Your Bar, Their Bar

We have two bars, the one we set for ourselves and the one we set for others.  The bar is what we expect of ourselves and what we expect of those around us.

Each of us set’s our own bar. Some of us set the bar low.  It’s easy to set the bar low. It allows us to avoid failure. We can avoid working too hard and can blame everyone and everything else for not making it.  Some of us set the bar in the middle. Setting the bar in the middle gives us just enough to say we’re working.  It allows for small victories to validate us. It gives us just enough to not feel bad about ourselves and say we’re putting in a good days work. A small few of us raise the bar higher than everyone else.  Those who raise the bar higher, don’t look for validation from others, but rather from their own higher standards. Raising the bar higher comes with autonomy and independence.  Those who raise the bar higher set their own goals, their own vision and their own rules.  Where each of us choses to set the bar, dictates our experience and success.

We don’t just set the bar for ourselves. We also set it for others. This is where it gets tricky. As leaders, parents, friends, children, partners and siblings, we set the bar for those we interact with.  We have expectations of those we live with, work with and share our lives with. What makes it tricky is sometimes we set the bar higher for others than we do for ourselves.  It’s easy to set the bar higher for others. We don’t have to do the work. As the bar setter, we are the recipient of the achieved expectations. When we set the bar  high we benefit. It’s a net gain for us. When we set the bar low for others we experience the negative benefits of low expectations. It’s a net loss. Therefore, it serves us to have high expectations of those closest to us; at work or at home.
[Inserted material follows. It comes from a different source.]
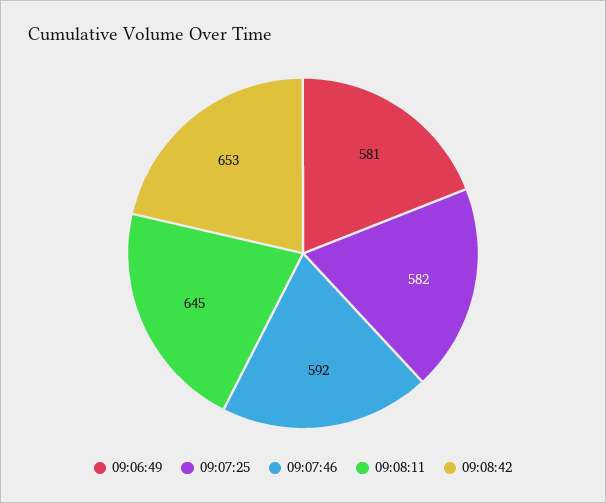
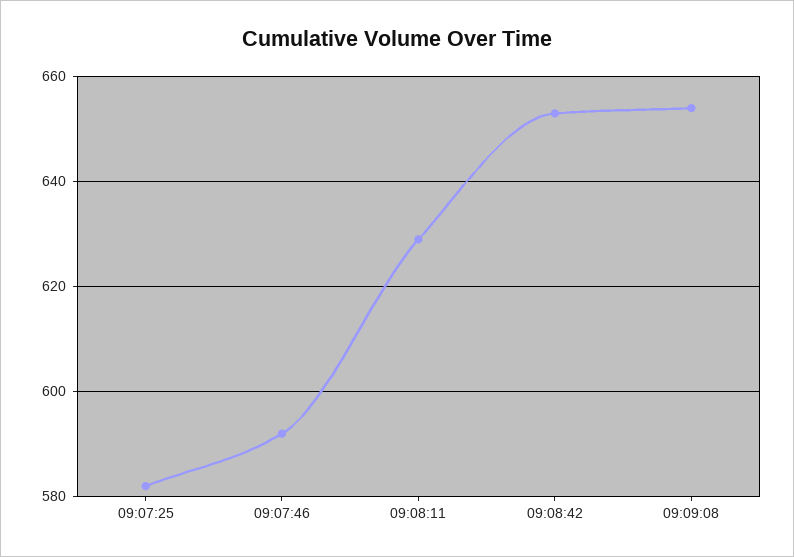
09:06:49: 581 -> none
09:08:11: 645 -> 630
09:09:08: none -> 655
The real win with expectations or setting the bar is to always set it higher for yourself. Having higher expectations of yourself raises everyone around you.  You don’t have to set the bar for others as high, when you set it high for yourself.  Watching you, others around you will set it high for themselves.  Setting it lower for yourself does little for anyone. It’s demoralizing. No one wants to feel the pressure of having to live up to standards higher than those around them set for themselves.  It’s easy to set expectations for those around us higher than we do for ourselves. They key is not to

Those who set the bar higher for themselves than others are givers. Those who set the bar lower for themselves than those around them are takers.  Are you a giver or a taker?

Where do you set your bar?  Where do you set for everyone else?